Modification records
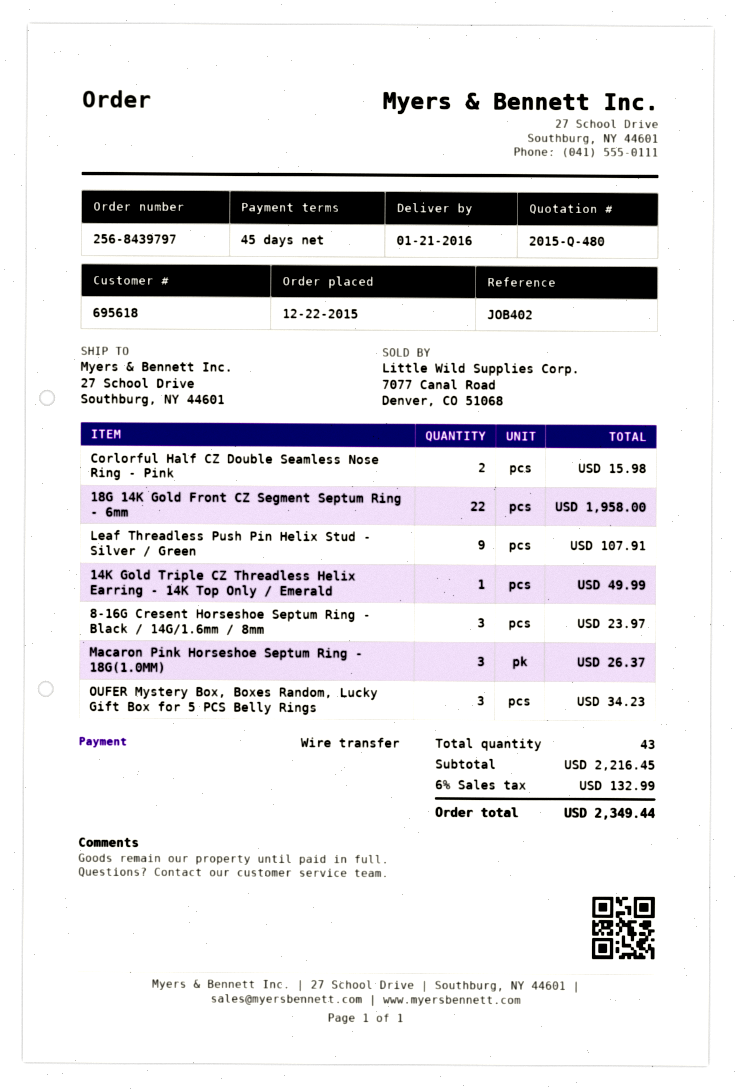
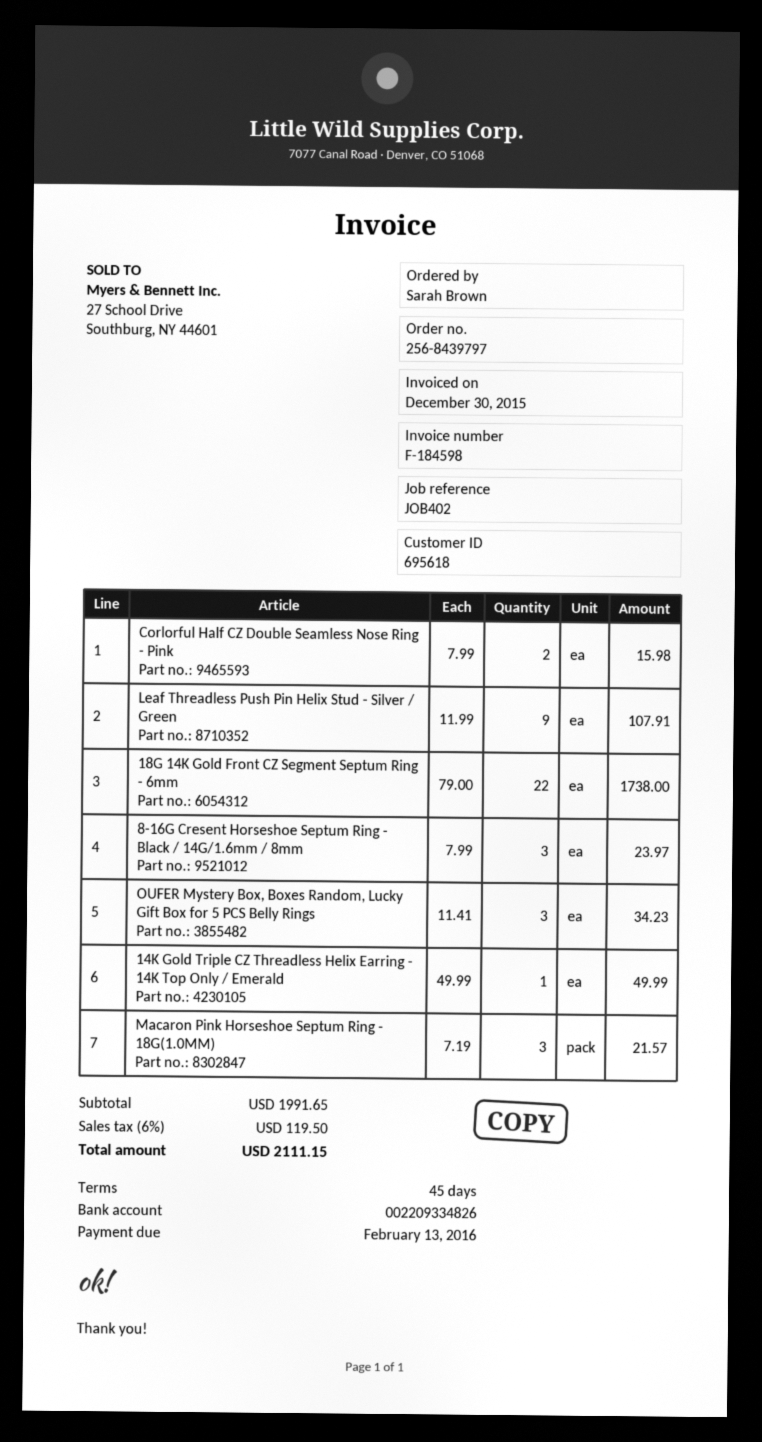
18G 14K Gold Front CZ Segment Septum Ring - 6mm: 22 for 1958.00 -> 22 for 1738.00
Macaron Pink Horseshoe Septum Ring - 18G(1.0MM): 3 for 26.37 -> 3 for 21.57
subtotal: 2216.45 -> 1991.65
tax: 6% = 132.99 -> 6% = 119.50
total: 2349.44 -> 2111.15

--

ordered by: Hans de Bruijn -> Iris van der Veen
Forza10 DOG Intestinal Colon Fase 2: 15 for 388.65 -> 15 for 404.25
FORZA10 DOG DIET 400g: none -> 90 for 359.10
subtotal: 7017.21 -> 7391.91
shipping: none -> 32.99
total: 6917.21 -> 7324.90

==

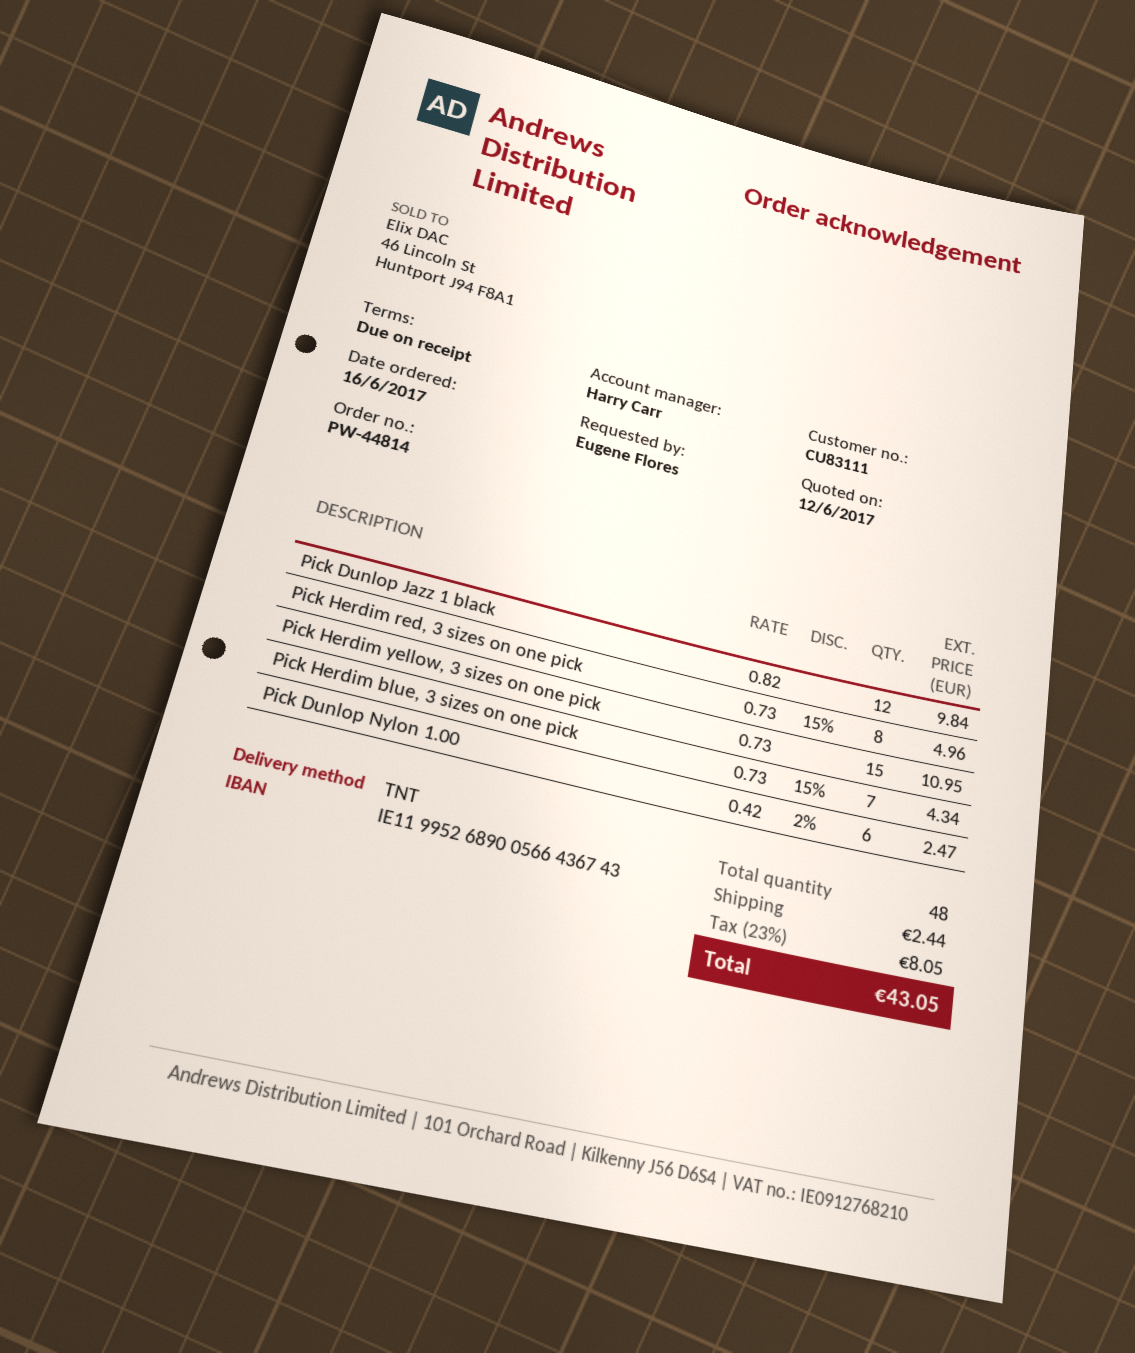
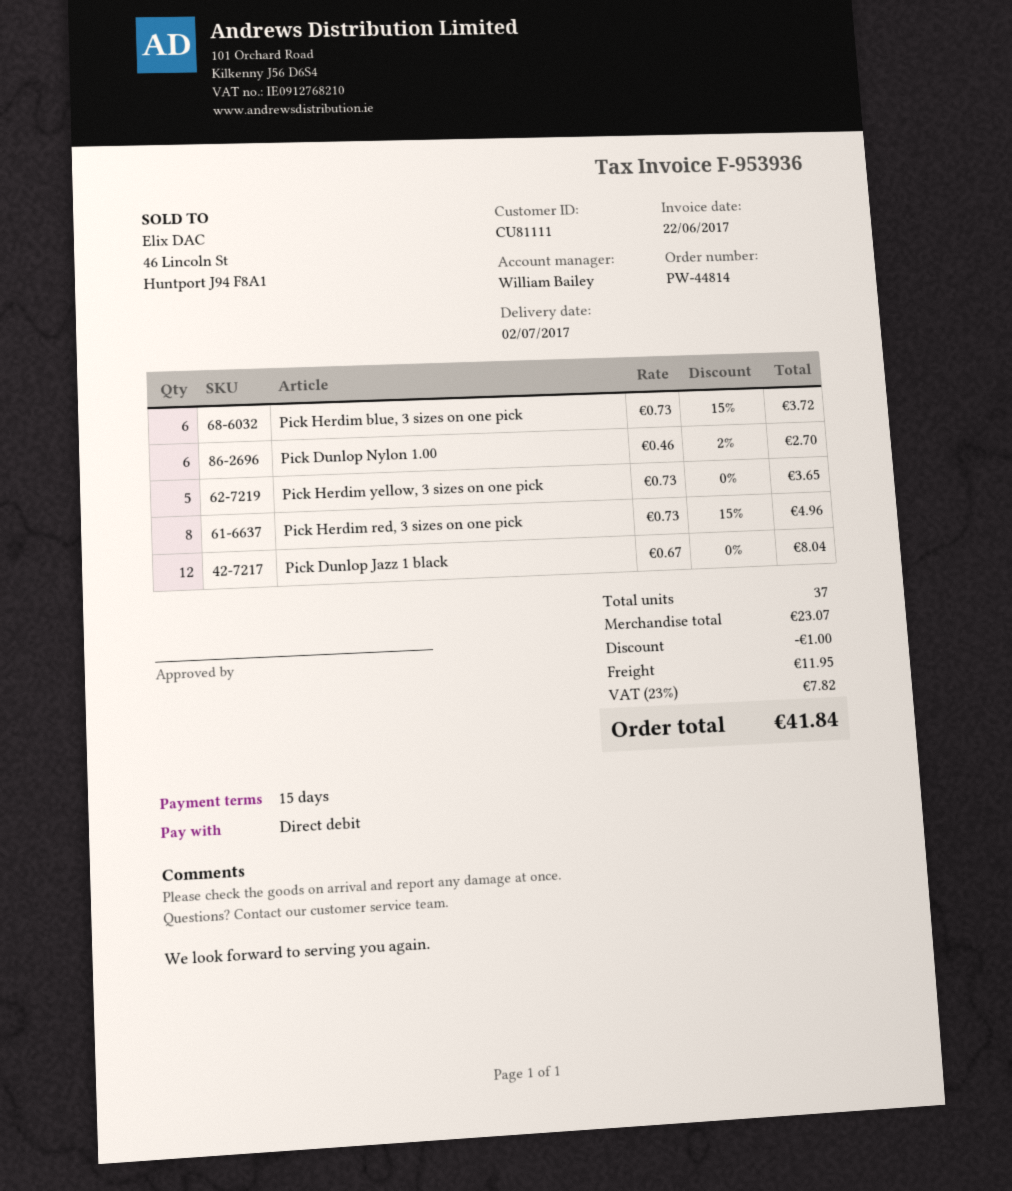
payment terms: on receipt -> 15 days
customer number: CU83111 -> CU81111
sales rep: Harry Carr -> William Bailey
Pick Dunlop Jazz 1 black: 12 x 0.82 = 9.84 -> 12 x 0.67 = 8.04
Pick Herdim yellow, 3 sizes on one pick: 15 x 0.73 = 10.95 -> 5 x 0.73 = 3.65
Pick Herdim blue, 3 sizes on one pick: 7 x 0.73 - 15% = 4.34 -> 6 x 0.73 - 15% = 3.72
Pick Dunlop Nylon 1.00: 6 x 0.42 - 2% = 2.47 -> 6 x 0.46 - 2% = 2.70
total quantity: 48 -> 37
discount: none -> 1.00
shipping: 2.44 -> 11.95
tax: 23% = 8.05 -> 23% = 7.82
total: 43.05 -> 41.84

ASSIGNMENT
Search the entries for "Septum" and copy each matching line.

OUTPUT FOR THIS TASK
18G 14K Gold Front CZ Segment Septum Ring - 6mm: 22 for 1958.00 -> 22 for 1738.00
Macaron Pink Horseshoe Septum Ring - 18G(1.0MM): 3 for 26.37 -> 3 for 21.57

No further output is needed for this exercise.